Collected data:
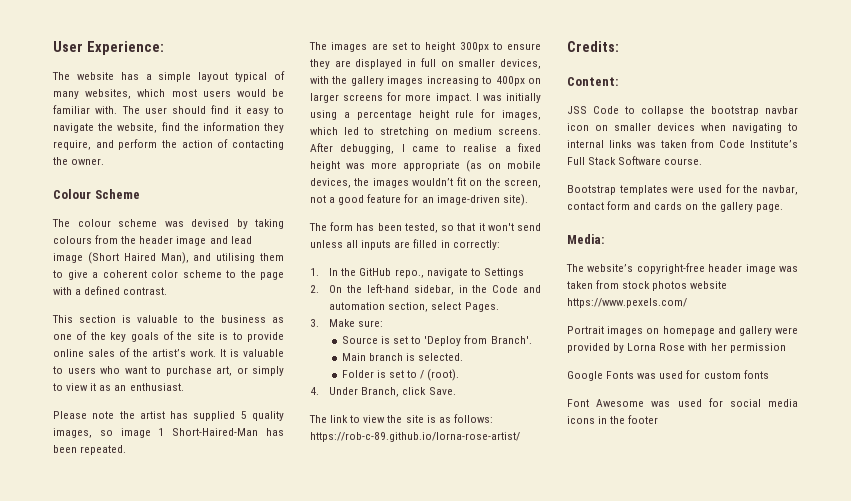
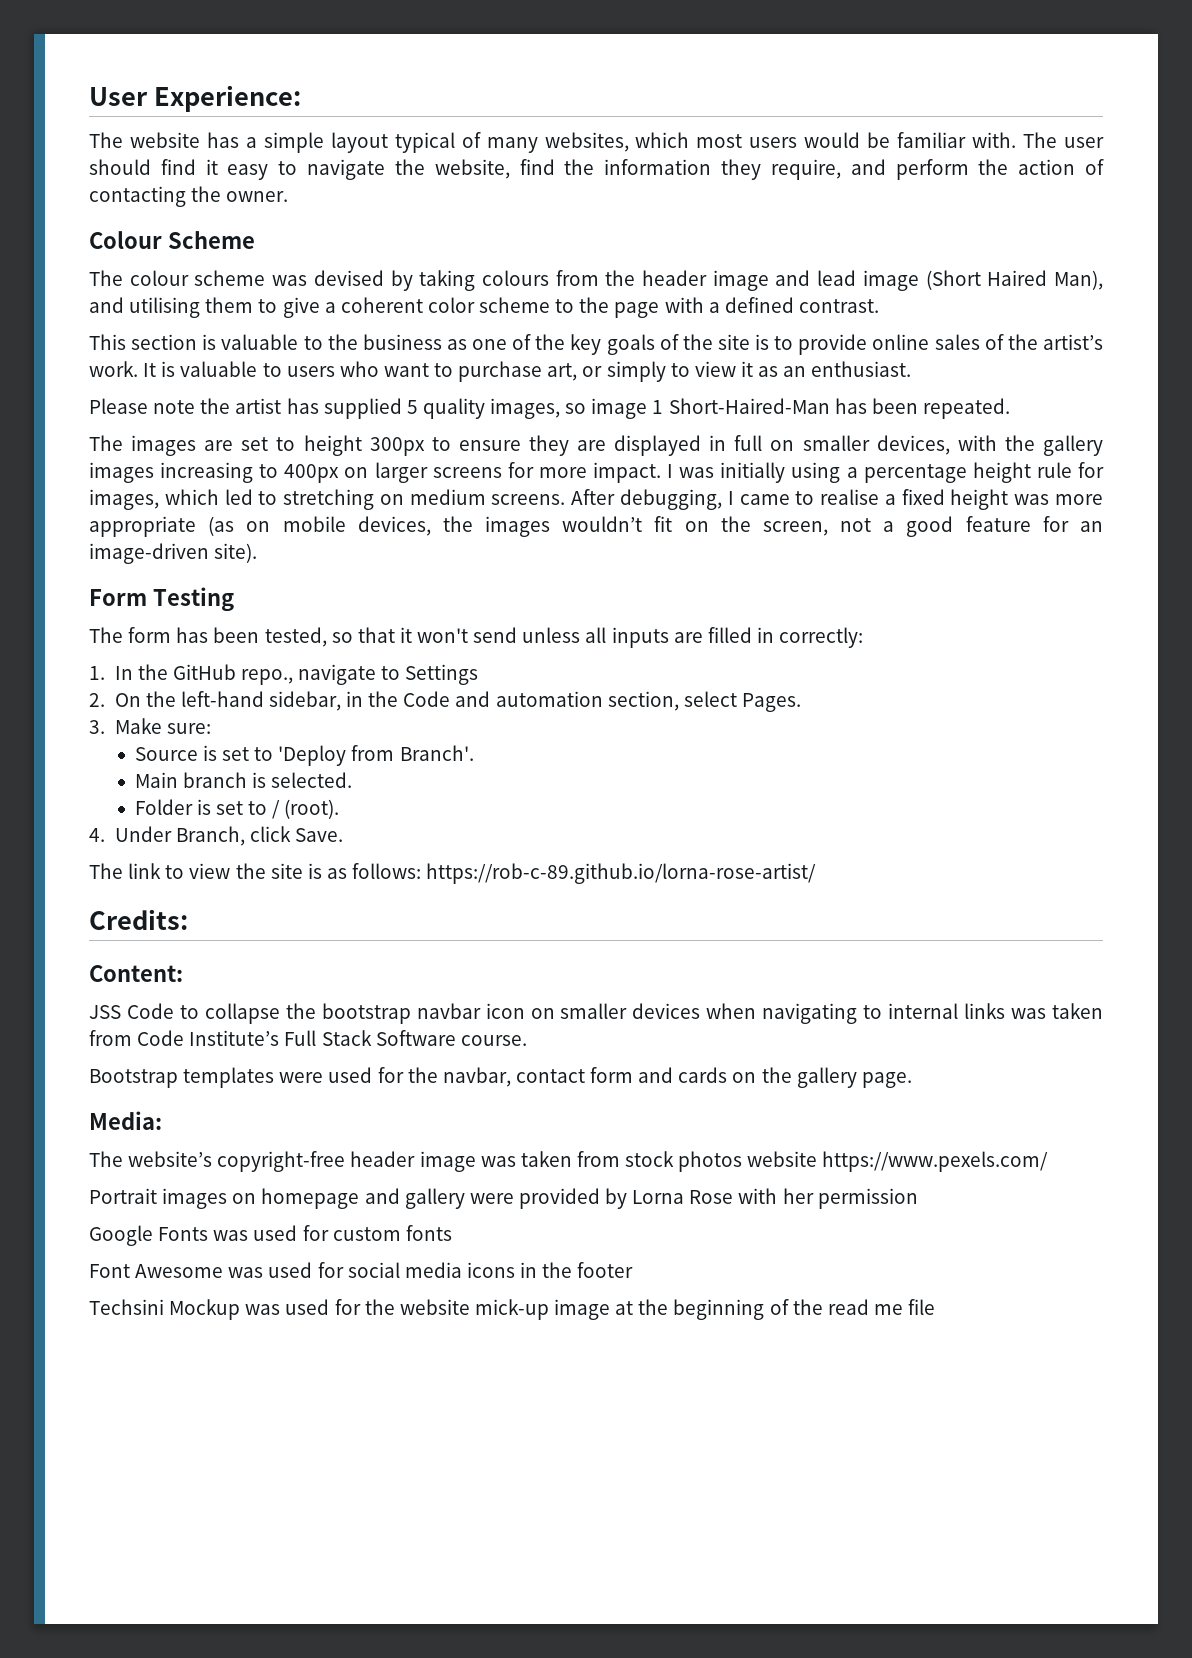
+ Form Testing
+ Techsini Mockup was used for the website mick-up image at the beginning of the read me file

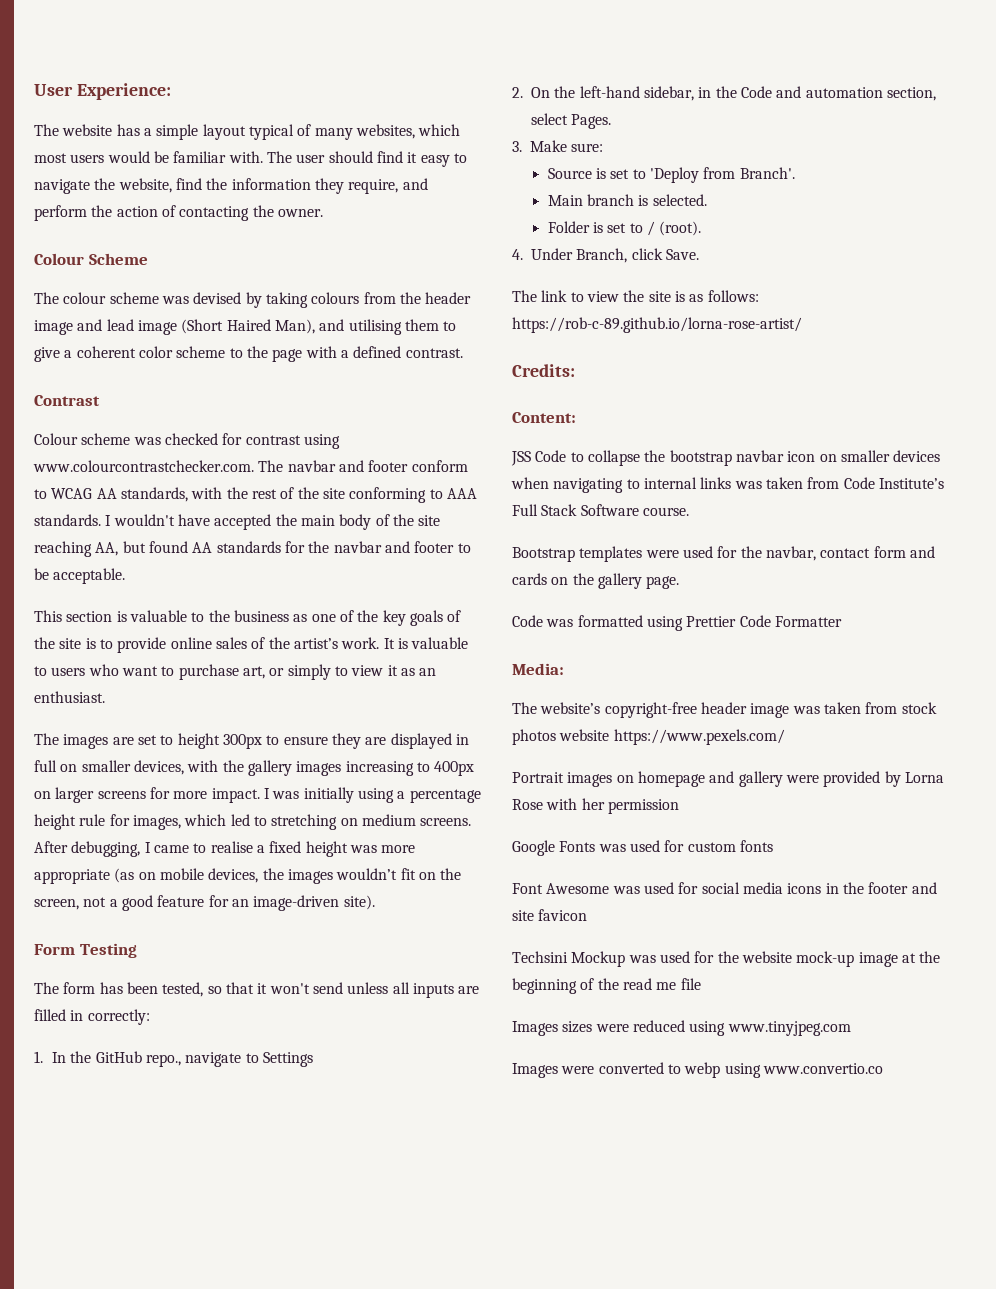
+ Contrast
+ Colour scheme was checked for contrast using www.colourcontrastchecker.com. The navbar and footer conform to WCAG AA standards, with the rest of the site conforming to AAA standards. I wouldn't have accepted the main body of the site reaching AA, but found AA standards for the navbar and footer to be acceptable.
- Please note the artist has supplied 5 quality images, so image 1 Short-Haired-Man has been repeated.
+ Code was formatted using Prettier Code Formatter
- Font Awesome was used for social media icons in the footer
+ Font Awesome was used for social media icons in the footer and site favicon
- Techsini Mockup was used for the website mick-up image at the beginning of the read me file
+ Techsini Mockup was used for the website mock-up image at the beginning of the read me file
+ Images sizes were reduced using www.tinyjpeg.com
+ Images were converted to webp using www.convertio.co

> Task instructions
Which lines of the records contain the word "media"? Copy each of them.

> Response box
- Font Awesome was used for social media icons in the footer
+ Font Awesome was used for social media icons in the footer and site favicon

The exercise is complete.